Your goal: If a line includes the word "watermark", it belongs in the count; state the total for the data below and add nothing.

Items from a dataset
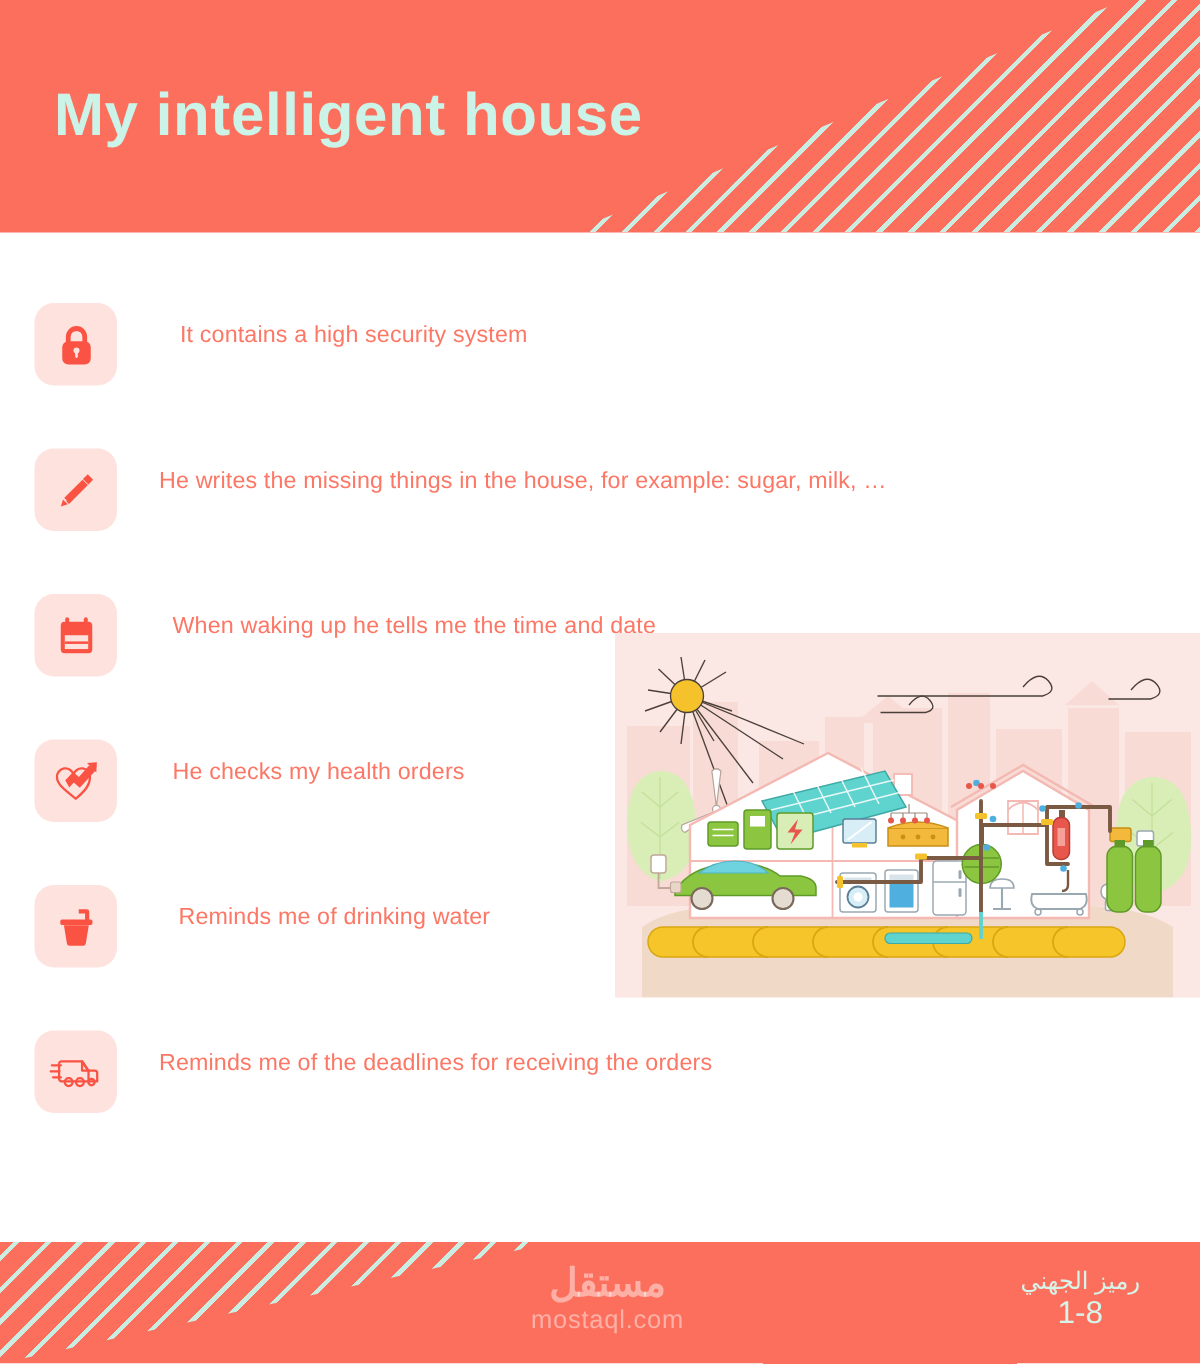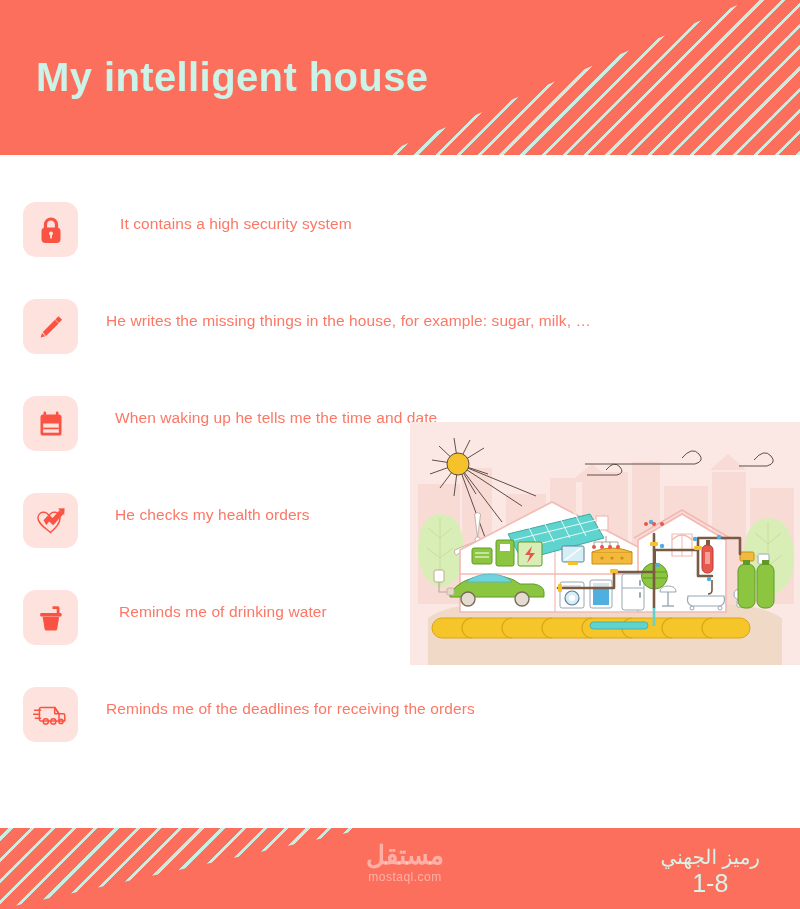--- a/index.html
+++ b/index.html
@@ -126,35 +126,35 @@
     color: rgba(255,255,255,0.45);
     line-height: 1;
   }
   #watermark-arabic {
     font-size: 26px;
     font-weight: bold;
     direction: rtl;
     letter-spacing: 1px;
   }
   #watermark-domain {
-    font-size: 12px;
+    font-size: 17px;
     margin-top: 3px;
     letter-spacing: 0.5px;
   }
   #footer-credit {
     position: absolute;
     right: 40px;
     top: 18px;
     text-align: center;
     color: #d6f5ea;
     line-height: 1.15;
     direction: rtl;
   }
-  #footer-credit-name { font-size: 20px; }
-  #footer-credit-number { font-size: 25px; direction: ltr; }
+  #footer-credit-name { font-size: 16px; }
+  #footer-credit-number { font-size: 21px; direction: ltr; }
 </style>
 </head>
 <body>
 
 <div id="header">
   <div id="header-stripes"></div>
   <div id="header-title">My intelligent house</div>
 </div>
 
 <div id="feature-list">

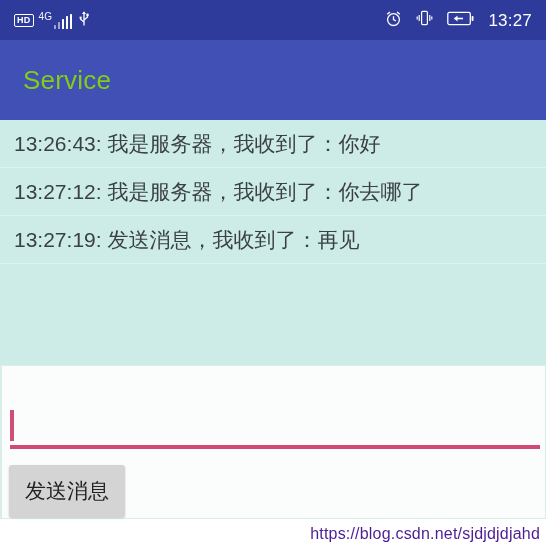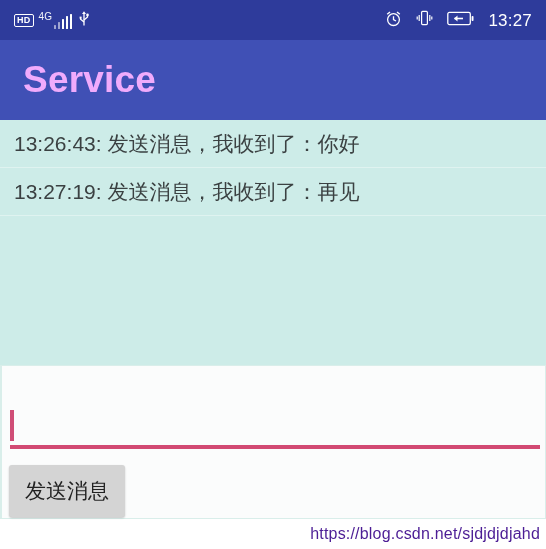--- a/index.html
+++ b/index.html
@@ -105,23 +105,23 @@
     left: 0; top: 40px;
     width: 546px;
     height: 80px;
     background: #4050b5;
     display: flex;
     align-items: center;
     box-sizing: border-box;
     padding-left: 23px;
   }
   .app-title {
-    color: #f0abfc;
-    font-size: 37px;
-    font-weight: bold;
+    color: #84cc16;
+    font-size: 26px;
+    font-weight: normal;
     letter-spacing: 0.2px;
   }
 
   
   .message-list {
     position: absolute;
     left: 0; top: 120px;
     width: 546px;
     height: 245px;
     background: #cdece8;
@@ -267,21 +267,24 @@
       <span class="clock-text">13:27</span>
     </div>
   </div>
 
   <div class="app-bar">
     <span class="app-title">Service</span>
   </div>
 
   <div class="message-list">
     <div class="message-row">
-      <span>13:26:43: 发送消息，我收到了：你好</span>
+      <span>13:26:43: 我是服务器，我收到了：你好</span>
+    </div>
+    <div class="message-row">
+      <span>13:27:12: 我是服务器，我收到了：你去哪了</span>
     </div>
     <div class="message-row">
       <span>13:27:19: 发送消息，我收到了：再见</span>
     </div>
   </div>
 
   <div class="input-panel">
     <div class="edit-text">
       <span class="caret"></span>
       <span class="edit-underline"></span>

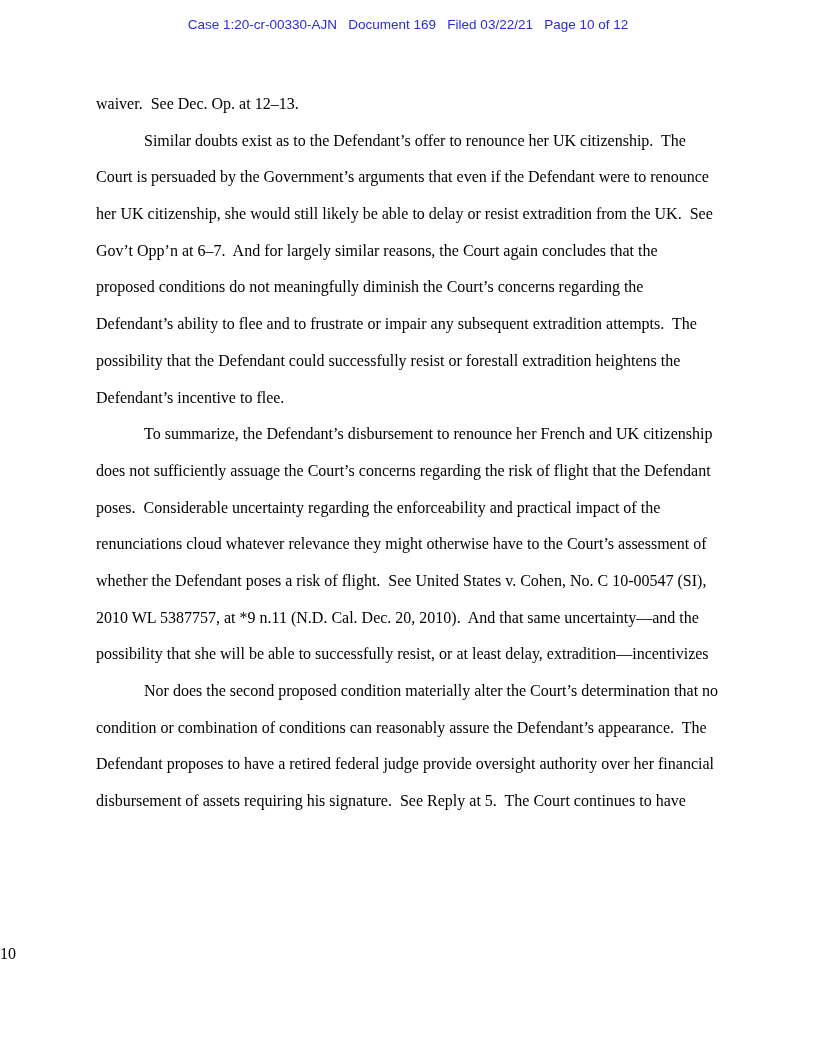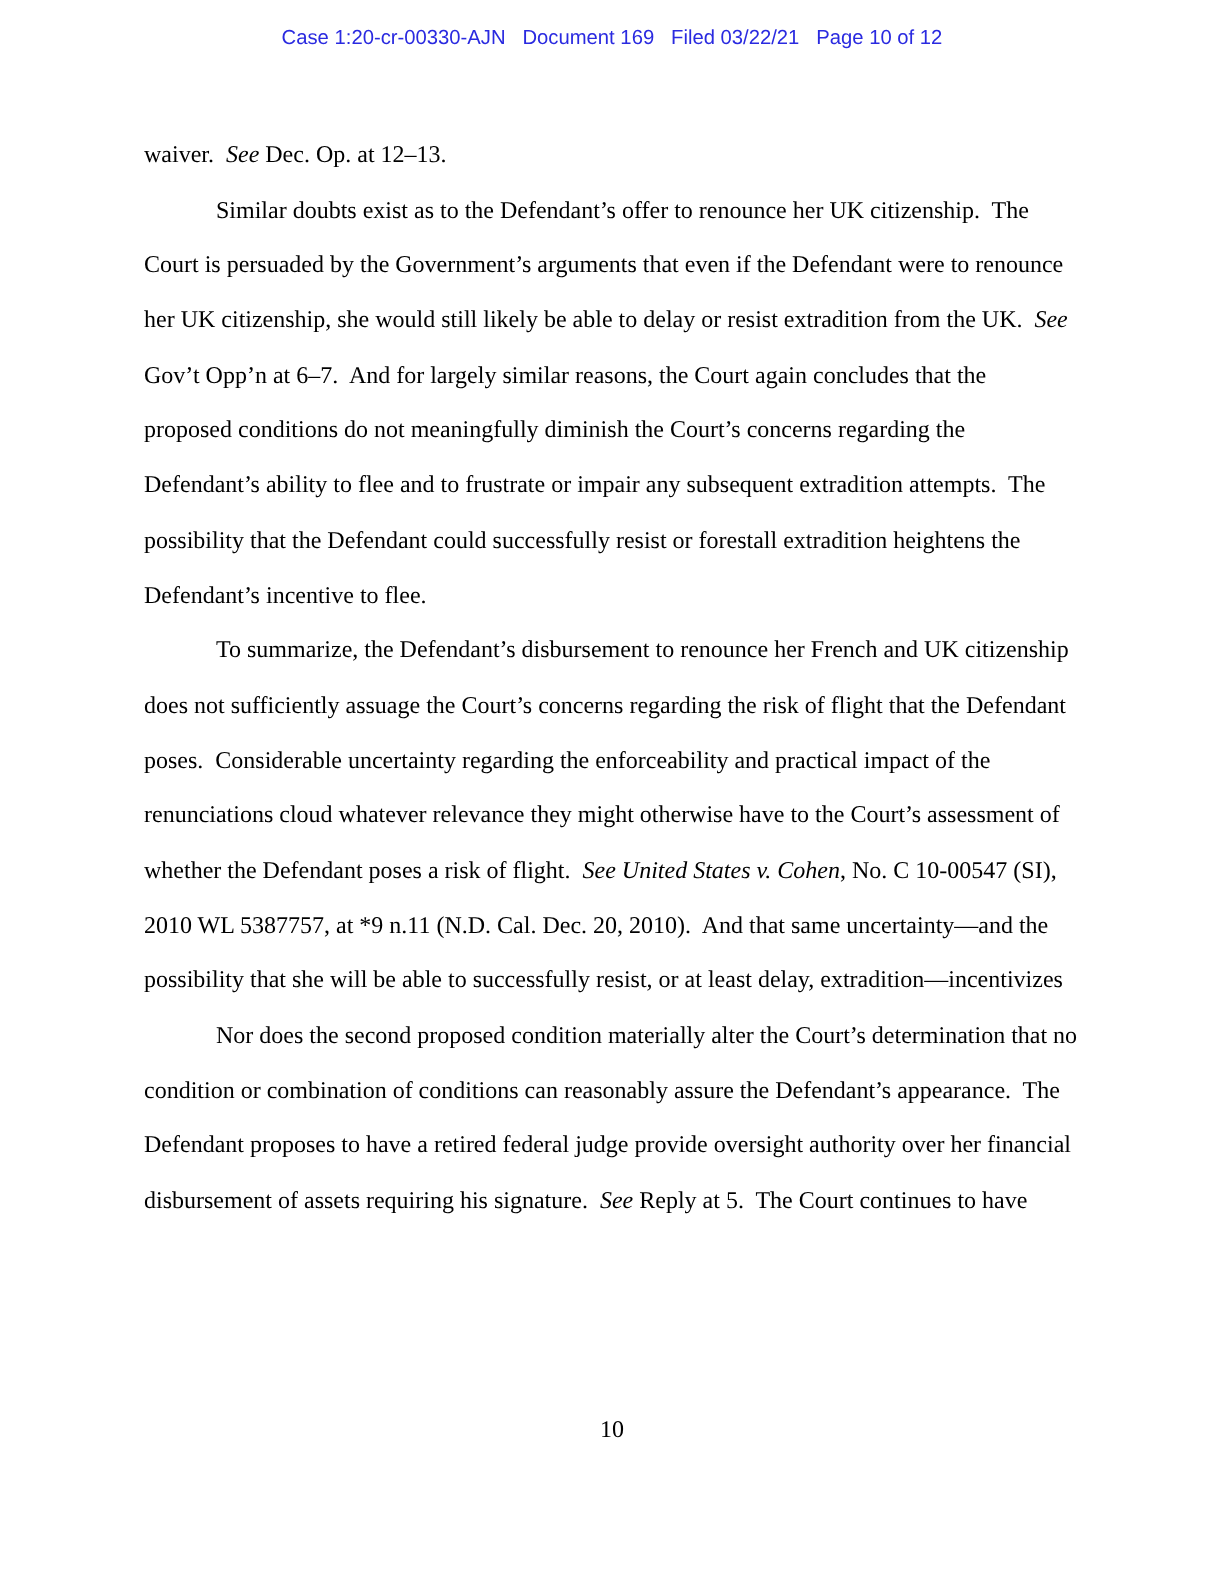--- a/index.html
+++ b/index.html
@@ -41,28 +41,27 @@
   .line {
     font-size: 16px;
     line-height: 36.7px;
     height: 36.7px;
     white-space: pre;
   }
   .line.first-indent {
     padding-left: 48px;
   }
   .italic {
-    font-style: italic;
   }
   .page-footer {
     position: absolute;
     top: 944px;
     left: 0;
     width: 816px;
-    text-align: center;
+    text-align: left;
     font-size: 16px;
     line-height: 20px;
   }
 </style>
 </head>
 <body>
 
 <div class="page">
   <div class="stamp-header" style="color: rgb(42, 42, 224);">Case 1:20-cr-00330-AJN   Document 169   Filed 03/22/21   Page 10 of 12</div>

Result: 2